Real Estate

Could smart machines eventually ruin the mortgage and real estate industries?

Smart machines could eventually kill the mortgage finance and real estate space. At least, that’s my opinion.

I know what you’re asking — how could technological innovation destroy two pillars of the U.S. economy?

In some ways, this is an accurate perception. Technology in the future will certainly help lenders and servicers detect risk early on.

In fact, many investors have spent the past four years figuring out how they can better use data and technology to prevent the financial crisis that evolved from the 2008 housing crisis.

From this viewpoint, technology is definitely a good thing.  

But a source of mine sent over an article this morning that is worthy of a good read.

In it, The Economist poses a frightening question: Will smart machines eventually replace knowledge workers, making them go the way of the manufacturing sector, which is already well sunk in the U.S.?

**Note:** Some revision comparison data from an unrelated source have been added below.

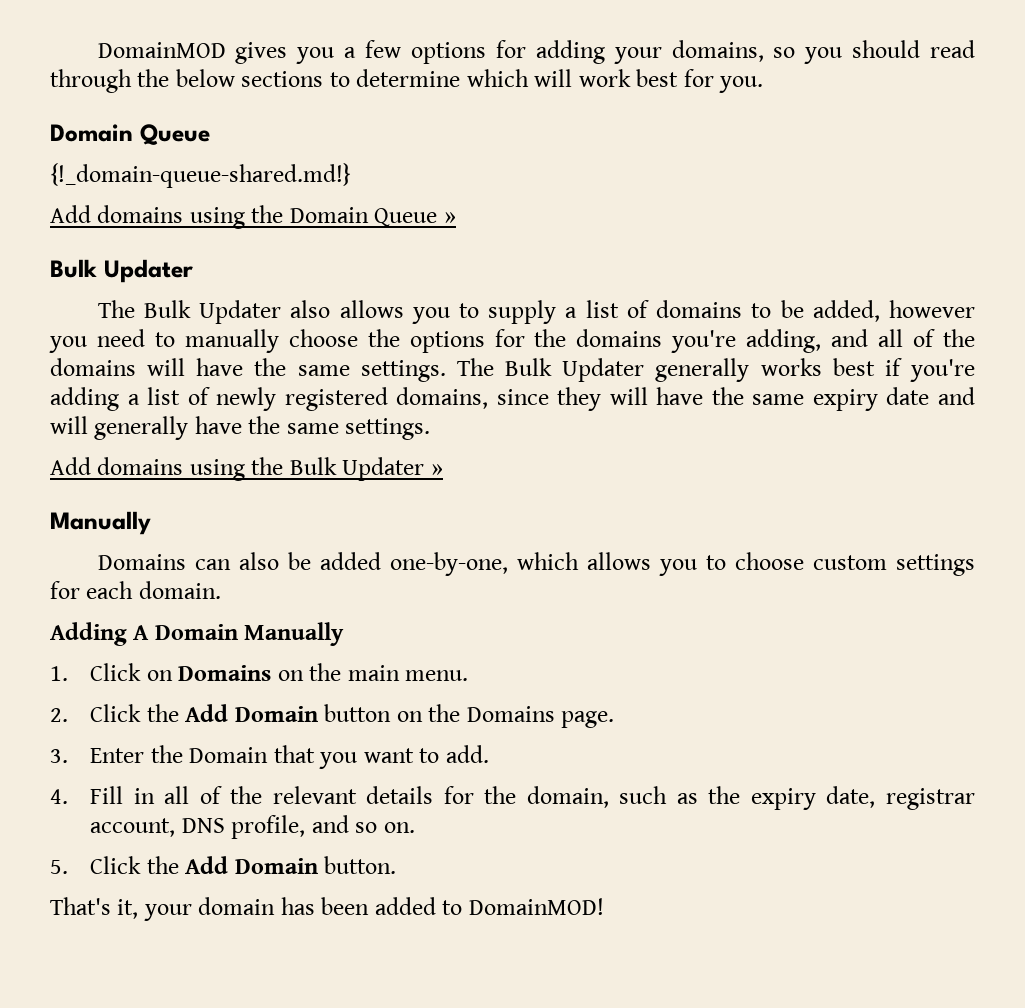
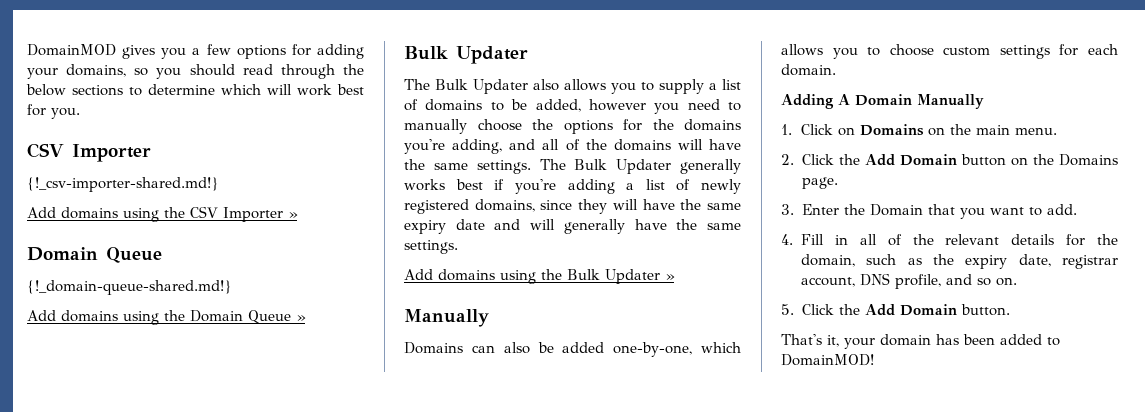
  DomainMOD gives you a few options for adding your domains, so you should read through the below sections to determine which will work best for you.
+ CSV Importer
+ {!_csv-importer-shared.md!}
+ Add domains using the CSV Importer »

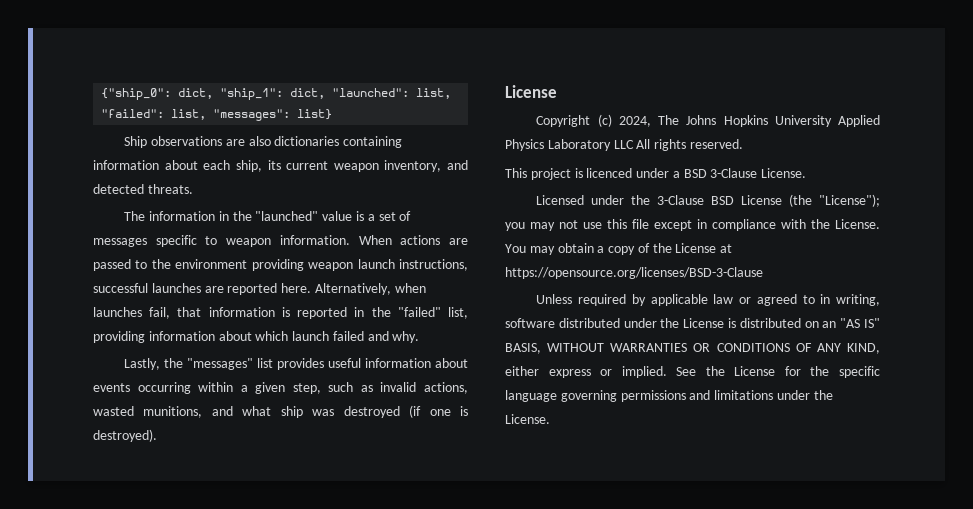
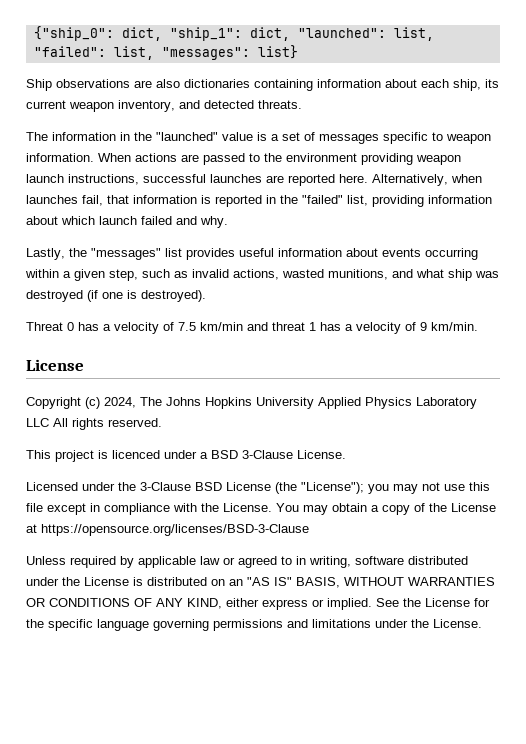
+ Threat 0 has a velocity of 7.5 km/min and threat 1 has a velocity of 9 km/min.

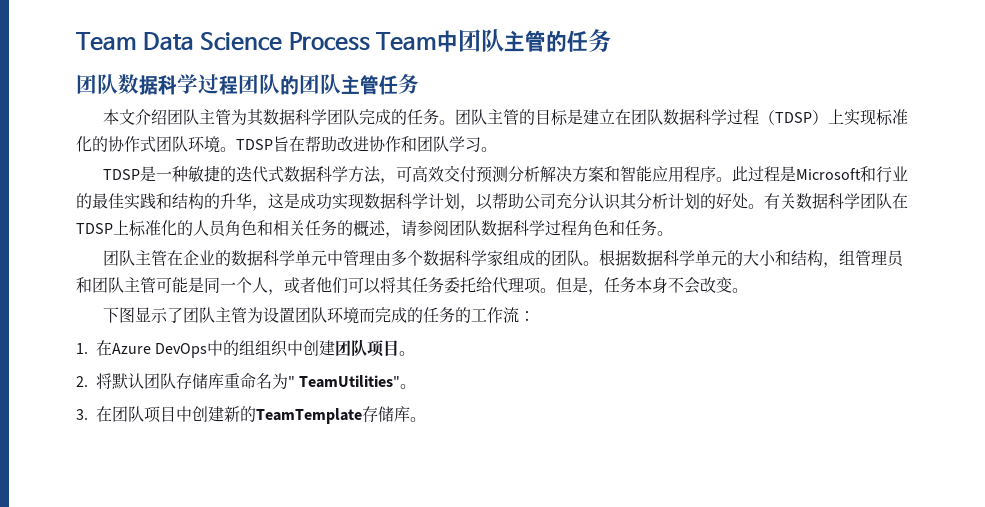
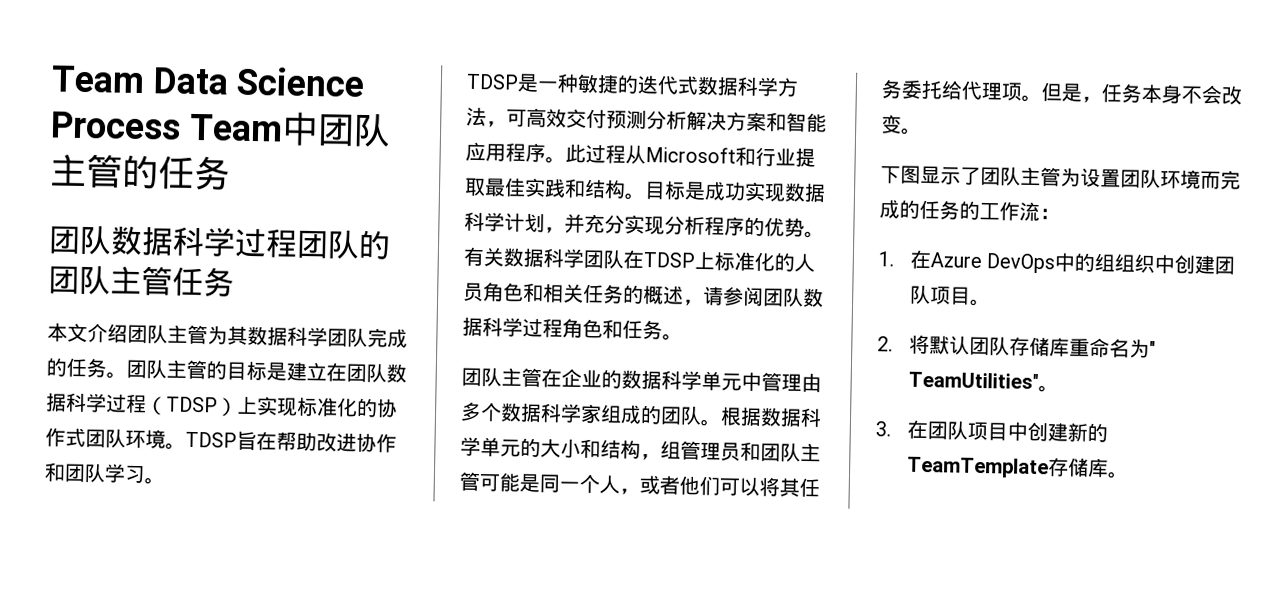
- 此过程是Microsoft和行业的最佳实践和结构的升华，这是成功实现数据科学计划，以帮助公司充分认识其分析计划的好处。
+ 此过程从Microsoft和行业提取最佳实践和结构。目标是成功实现数据科学计划，并充分实现分析程序的优势。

The reality is that as technology improves, companies need fewer people. Some machines are already considered smarter than people. After all, they are robots. They don’t get tired. They don’t get moody… and even better for business leaders, they don’t get paid and will never have a mortgage.

And this is what spells doom for the mortgage and real estate industries. An economy with no jobs for a large segment of its population can never emulate yesterday’s America when homeownership was a staple of the dream.

In the past, Americans bought homes because they could afford to. If they lost a job, another job would eventually surface around the corner.

But the changing economic landscape has made the bet on homeownership — or any large asset purchase — more of a Vegas gamble. In an economy where machines and outsourcing jobs dominate, the U.S. consumer is nothing but a feckless creature living in a state as ambiguous as yesterday’s CD player.

So why is this bad for real estate?

A mortgage lives off the entire economy. Employed Americans buy houses, pay for cars, send their kids to school and spend money at local businesses. They give back more than a machine even if they come with unpleasant personalites at times.

As more Americans find themselves in an economy where technology kills their pocketbooks, they will inevitably live in a future where the momentum and security needed to buy a home is nothing but a distant memory — think 1980s and 1990s as the glory years followed by a technology-induced dystopia.

I was in the supermarket last week and was forced to use the automatic teller since it was late and the store wouldn’t pay for clerk staff after 10 p.m. Unfortunately, the machine ate my dollar.

It was a scene out of the Terminator: me versus the machine. The machine was winning until a kind staffer found me in trouble and offered assistance.

When she walked away after cleaning up the machine’s mistake, she said to me:  “And they want to replace us with more of these?”

I thought about it, and I don’t want to replace her with a machine. Nor do I want to live in an America where the financial base is not strong enough to support consumer goods, housing and every other part of a healthy economy.

If more in the mortgage and real estate space would force their friends in Congress to focus on macroeconomic issues — outsourcing and the effects of technology — would the nation’s leaders have a more realistic picture of what is going on here?

The mortgage industry went through a tough five years, but is the real culprit the overall economy? An economy that produces nothing, employs few and distances itself from people will always create more pain than pleasure. It also won’t see growing or even stable homeownership rates.

Lucky for me and my lost dollar, there is always something better than a machine — a fellow human being who has a job to do and most likely a mortgage to pay.